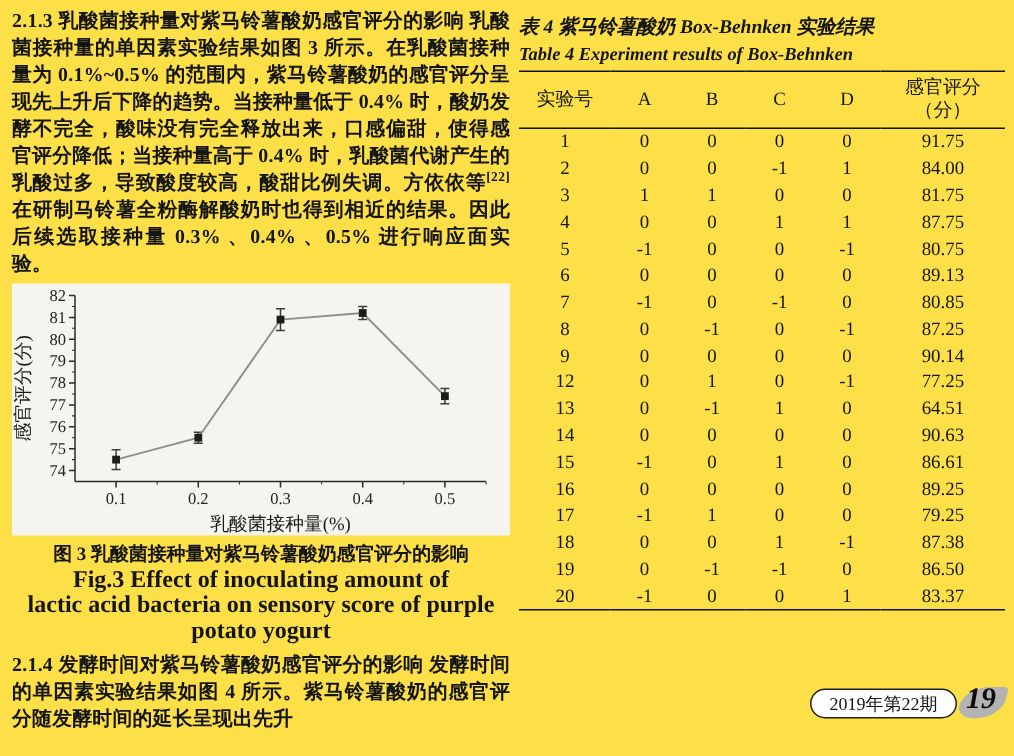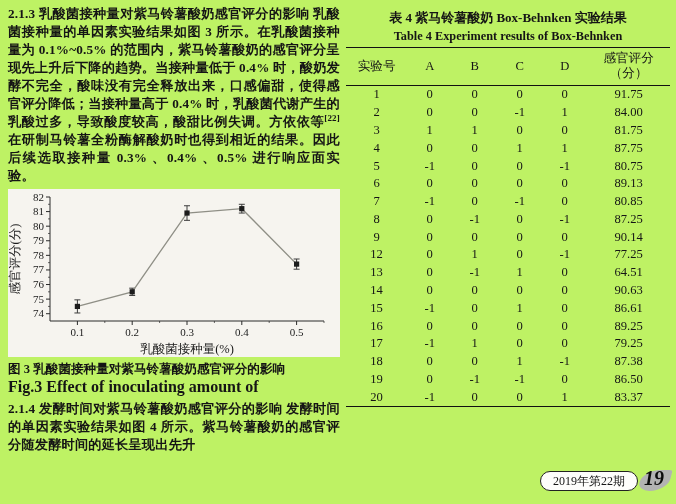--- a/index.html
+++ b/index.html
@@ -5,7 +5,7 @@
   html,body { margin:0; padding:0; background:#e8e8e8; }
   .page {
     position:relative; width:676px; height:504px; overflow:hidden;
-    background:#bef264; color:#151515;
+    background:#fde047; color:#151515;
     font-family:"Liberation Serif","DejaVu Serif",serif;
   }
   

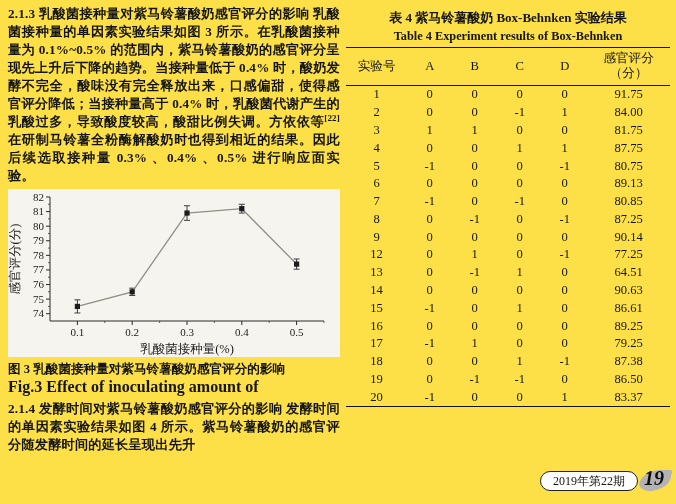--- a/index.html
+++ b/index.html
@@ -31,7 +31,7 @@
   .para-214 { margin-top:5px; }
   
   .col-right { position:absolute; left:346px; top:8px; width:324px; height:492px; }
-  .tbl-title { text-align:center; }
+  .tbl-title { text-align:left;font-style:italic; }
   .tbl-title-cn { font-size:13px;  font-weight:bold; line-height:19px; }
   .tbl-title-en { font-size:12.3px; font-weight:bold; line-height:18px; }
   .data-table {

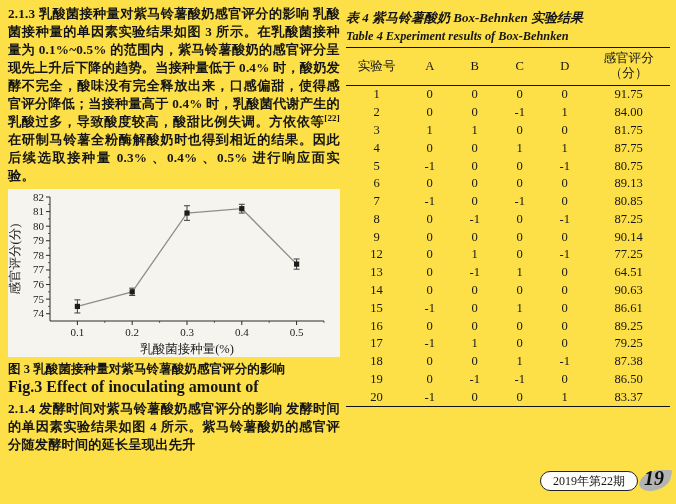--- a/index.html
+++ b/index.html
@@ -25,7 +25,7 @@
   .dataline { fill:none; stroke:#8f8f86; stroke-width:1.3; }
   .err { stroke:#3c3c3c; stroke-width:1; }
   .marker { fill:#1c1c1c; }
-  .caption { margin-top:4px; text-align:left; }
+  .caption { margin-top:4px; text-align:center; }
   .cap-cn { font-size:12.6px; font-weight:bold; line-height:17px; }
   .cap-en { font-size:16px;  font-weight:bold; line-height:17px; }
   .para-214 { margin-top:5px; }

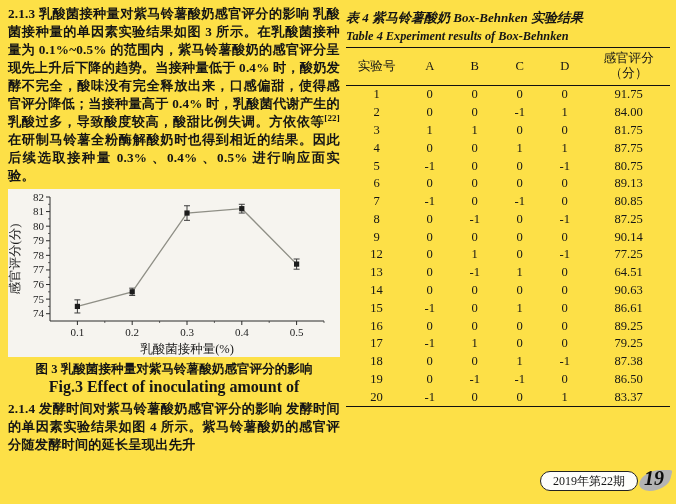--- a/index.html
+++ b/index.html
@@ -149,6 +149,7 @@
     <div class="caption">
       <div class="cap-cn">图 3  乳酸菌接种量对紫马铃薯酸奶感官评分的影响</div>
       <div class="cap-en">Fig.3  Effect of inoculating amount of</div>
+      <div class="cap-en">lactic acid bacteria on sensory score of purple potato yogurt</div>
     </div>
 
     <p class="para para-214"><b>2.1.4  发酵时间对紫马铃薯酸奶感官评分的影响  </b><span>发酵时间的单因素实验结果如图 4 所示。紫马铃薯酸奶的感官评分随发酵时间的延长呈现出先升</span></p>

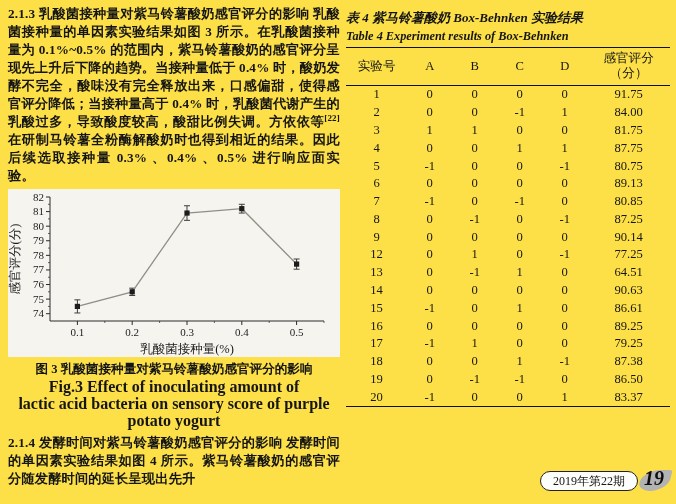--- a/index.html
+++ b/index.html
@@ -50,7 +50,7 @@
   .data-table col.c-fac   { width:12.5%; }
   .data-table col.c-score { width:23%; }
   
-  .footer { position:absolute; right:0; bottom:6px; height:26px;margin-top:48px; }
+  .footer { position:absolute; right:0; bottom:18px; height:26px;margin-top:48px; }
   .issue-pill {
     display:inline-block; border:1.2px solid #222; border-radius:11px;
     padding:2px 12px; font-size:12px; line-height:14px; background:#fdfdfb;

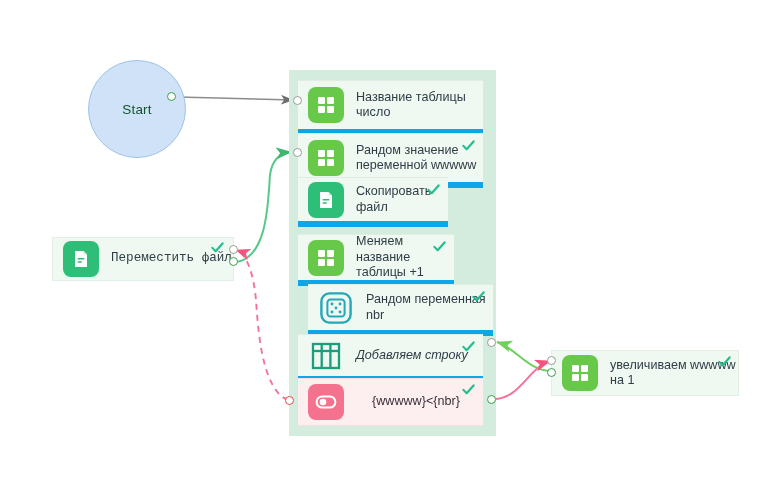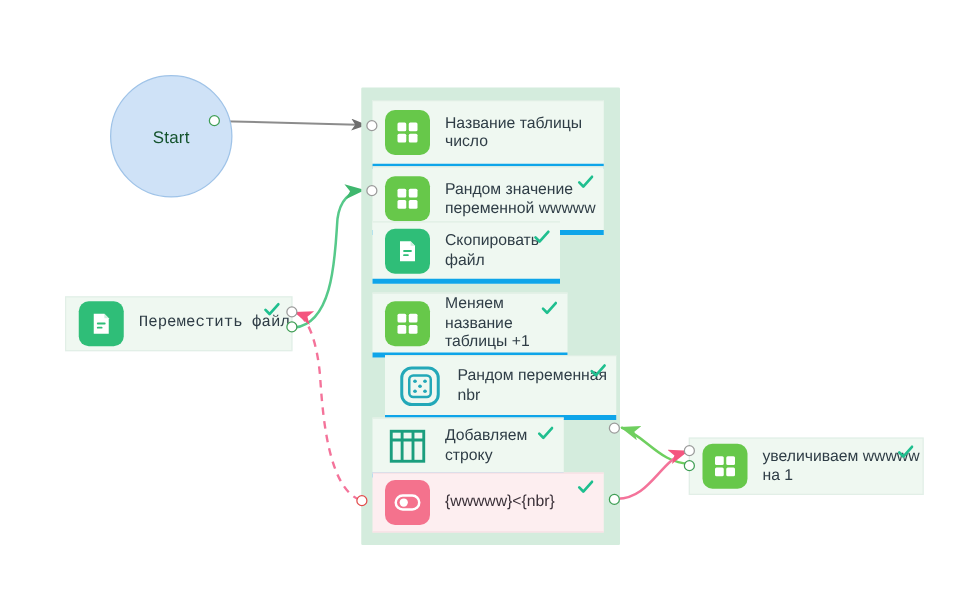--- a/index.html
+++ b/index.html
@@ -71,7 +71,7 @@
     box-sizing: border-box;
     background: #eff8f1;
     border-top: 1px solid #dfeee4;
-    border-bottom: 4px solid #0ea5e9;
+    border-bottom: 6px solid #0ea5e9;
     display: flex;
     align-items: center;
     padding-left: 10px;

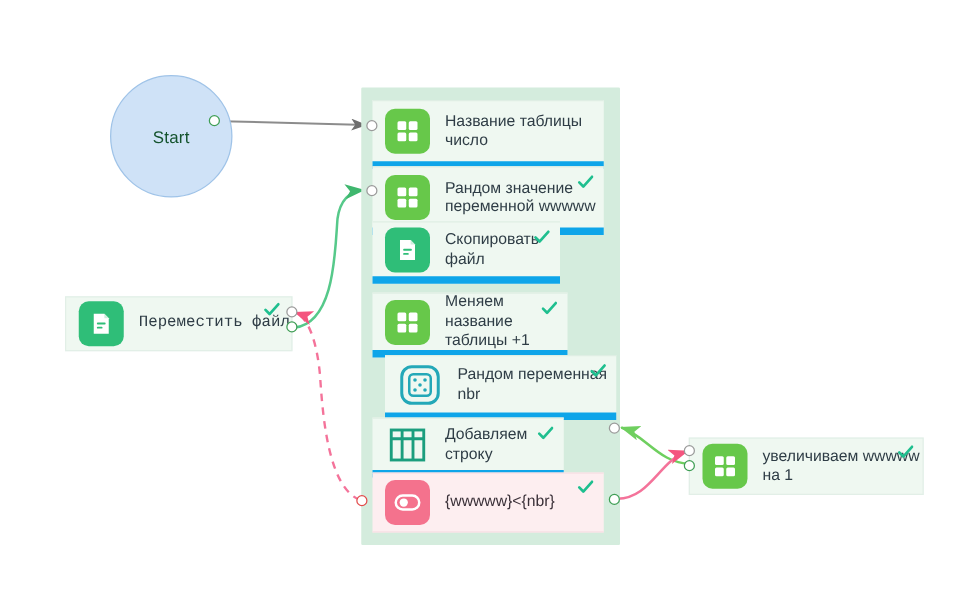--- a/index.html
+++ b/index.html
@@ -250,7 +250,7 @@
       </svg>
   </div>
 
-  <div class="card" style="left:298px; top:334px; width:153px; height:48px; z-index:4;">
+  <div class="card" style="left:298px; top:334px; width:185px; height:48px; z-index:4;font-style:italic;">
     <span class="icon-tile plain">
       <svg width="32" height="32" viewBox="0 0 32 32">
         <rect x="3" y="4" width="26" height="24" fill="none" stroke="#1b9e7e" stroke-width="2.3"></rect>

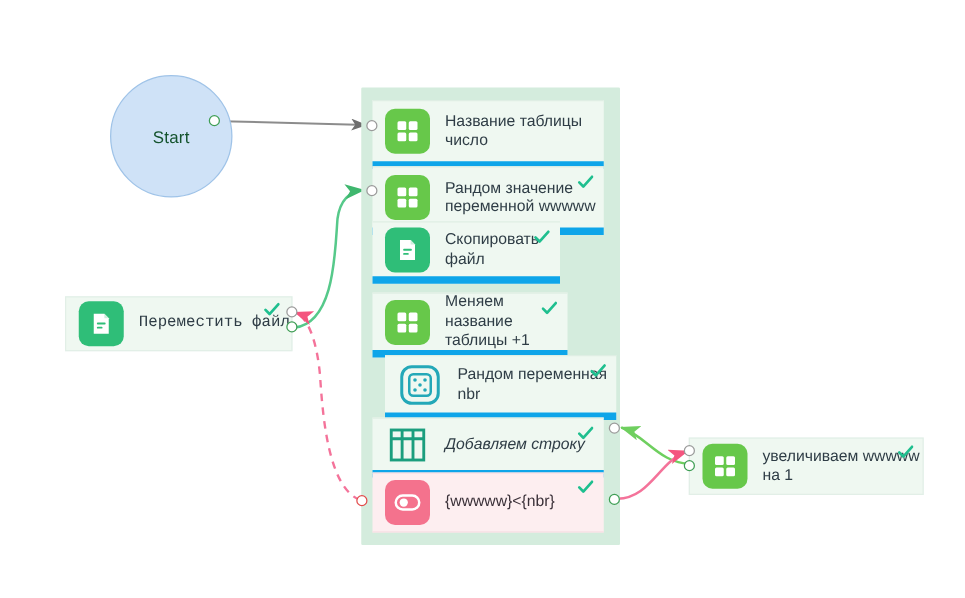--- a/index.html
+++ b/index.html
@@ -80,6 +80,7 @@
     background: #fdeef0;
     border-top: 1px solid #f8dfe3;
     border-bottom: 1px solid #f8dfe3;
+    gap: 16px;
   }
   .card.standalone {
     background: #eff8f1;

----------

Where in the records does the string "border" appear? Copy every line that has it.

▸ **EXERCISE RESULT**:
     display:inline-block; border:1.2px solid #222; border-radius:11px;
     box-sizing: border-box;
     border-top: 1px solid #dfeee4;
-    border-bottom: 4px solid #0ea5e9;
+    border-bottom: 6px solid #0ea5e9;
     border-top: 1px solid #f8dfe3;
     border-bottom: 1px solid #f8dfe3;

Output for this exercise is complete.